TWO revamped 'green' power stations could cost Brits £500 EACH, send energy bills soaring by £16 a year and increase pollution, a damning report finds today.
Energy think tank Ember claims two planned Drax power station refurbs – dubbed the most expensive in the world – are expected to get millions in Government subsidies.
The £31.7billion project is set to cost more than the controversial Hinkley Point C station.
Woodpellets will be imported from around the world and burned to create energy – with the emissions captured by the plant and stored under the North Sea.
The firm claims it's environmentally friendly and will help store the carbon to stop it being put into the atmosphere.
But eco campaigners say it may actually create more emissions and increase Britain's carbon footprint – and the science to support it doesn't stack up.
Worst-case scenarios commissioned by the Department for Business show biomass can be even more polluting than burning dirty coal, which is being phased out across the western world to battle climate change.
Experts have said that using wood biomass for power "may even increase the risks" of climate change as the carbon gets immediately pumped into the atmosphere, but argue that it takes trees decades to grow back.
Britain is aiming to step up its eco-plans in the run up to Glasgow hosting the landmark COP26 climate summit in November.

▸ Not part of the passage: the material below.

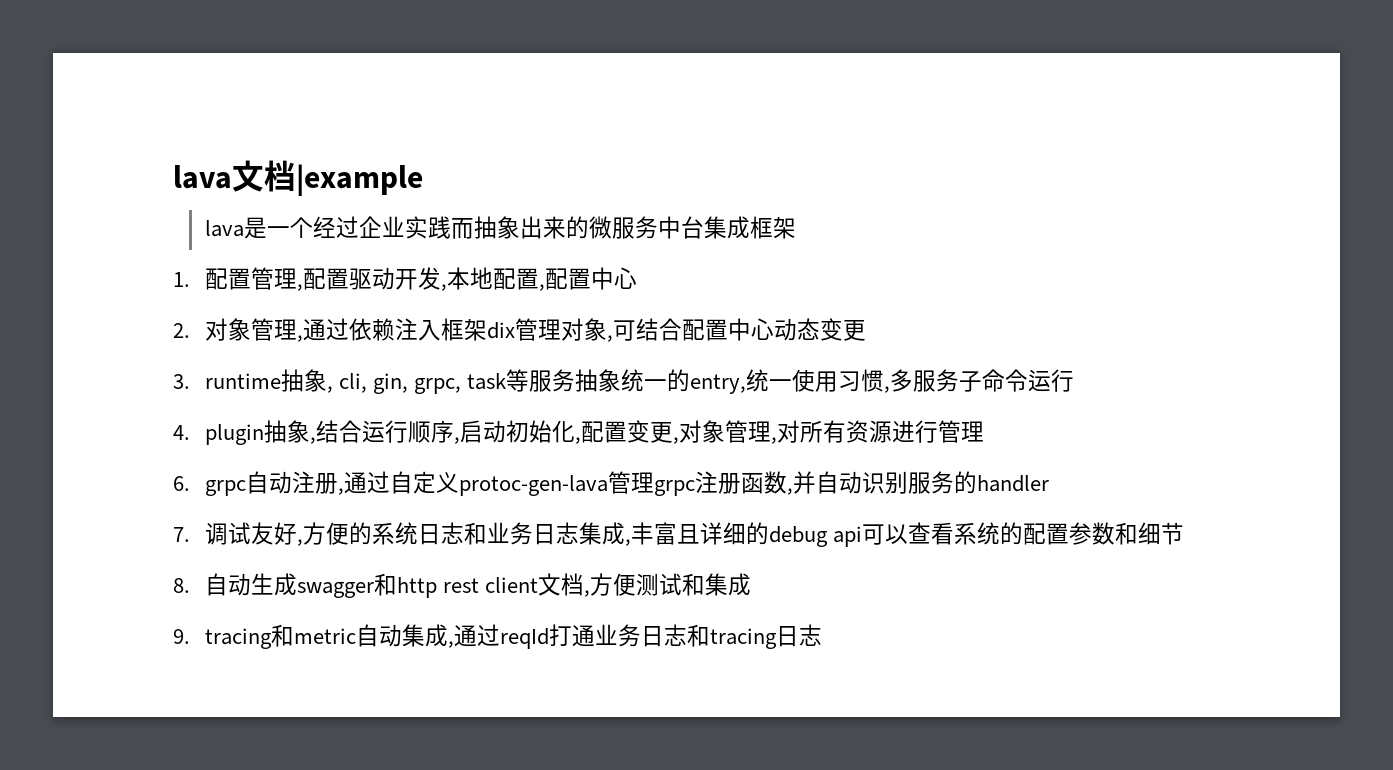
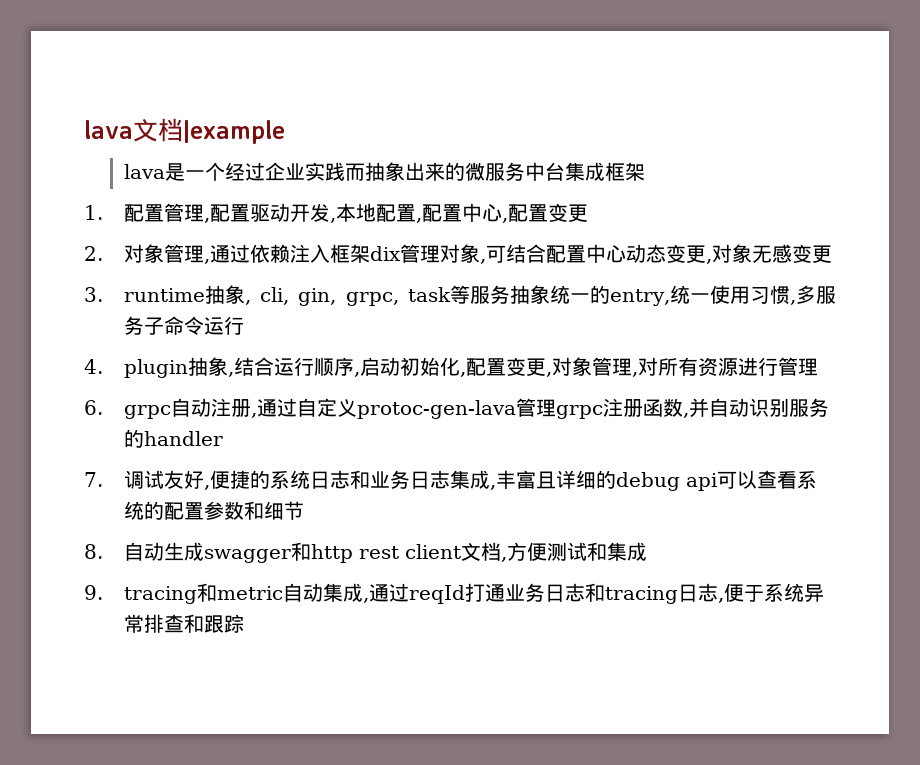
(637, 278) none -> [501,203,588,223] ,配置变更
(866, 330) none -> [705,244,832,264] ,对象无感变更
[302,522,349,545] 方便 -> [209,470,250,489] 便捷
(822, 635) none -> [717,583,824,603] [123,614,244,633] ,便于系统异常排查和跟踪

Ministers want to slash our carbon emissions as much as possible to keep global warming to a sustainable level, too.
The PM is under pressure to make environmentally-friendly policies to show off to other world leaders and urge them to follow suit.
But Ember estimates that over 25 years the subsidies expected are set to raise the average household bills by £16.44 to fund the plant.
Drax says it is only planning a 15-year contract for any Government support, and the report is based on out of date studies.
They are planning on transforming two of their current biomass units into carbon capturing tech, and say it will save the UK "more than £4.5billion" and remove millions of tonnes of CO2 from the air.
Tory Peer Lord John Randall said at the latest report last night: "Bioenergy has more than a whiff of the emperor’s new clothes.
"If we invest billions into technology that turns out to be just as polluting as fossil fuels, we’ll be saddling the next generation with vast national debts to repay.
"There are better bets than bioenergy such as direct air capture technology, and wind and solar."
And Dr Jonathan Marshall Head of Analysis at the Energy and Climate Intelligence Unit added: "Anything that pushes up energy bills should be properly scrutinised.
"Rushing to sign off a new project that will impact household budgets, especially when questions continue to be asked over its true carbon footprint, could very well be a decision that is regretted in years to come."
A Drax spokesperson said last night: “The calculations included in this report are based on a series of false assumptions that do not reflect our current proposals to deliver carbon negative power at Drax.
"Firstly, key figures generated by the report relate to the building of a brand new BECCS power station, as opposed to the ‘retrofit’ scheme that is being planned by Drax.
"In addition, it is claimed that Drax will develop carbon capture and storage (CCS) across all four of its biomass units when in fact its current plans include the conversion of only two units.
"Finally, the report assumes any Government support contract, or CfD, would be for a 25 year period, as opposed to the 15 year contract length which is currently being envisaged by Government for CCS projects and would therefore be consistent with its support for other low carbon/renewable technologies such as offshore wind.
“By 2030, the introduction of BECCS on just two of Drax’s biomass units could capture around eight million tonnes of CO2 each year, equivalent to 40% of the Climate Change Committee’s 2050 net zero BECCS power target, and it is widely recognised that in order for the UK to reach its legally binding net zero target, negative emissions technologies like BECCS must be deployed.
"BECCS at Drax will save the UK more than £4.5bn over the coming decade, as well as removing millions of tonnes of CO2 from the atmosphere and supporting tens of thousands of jobs."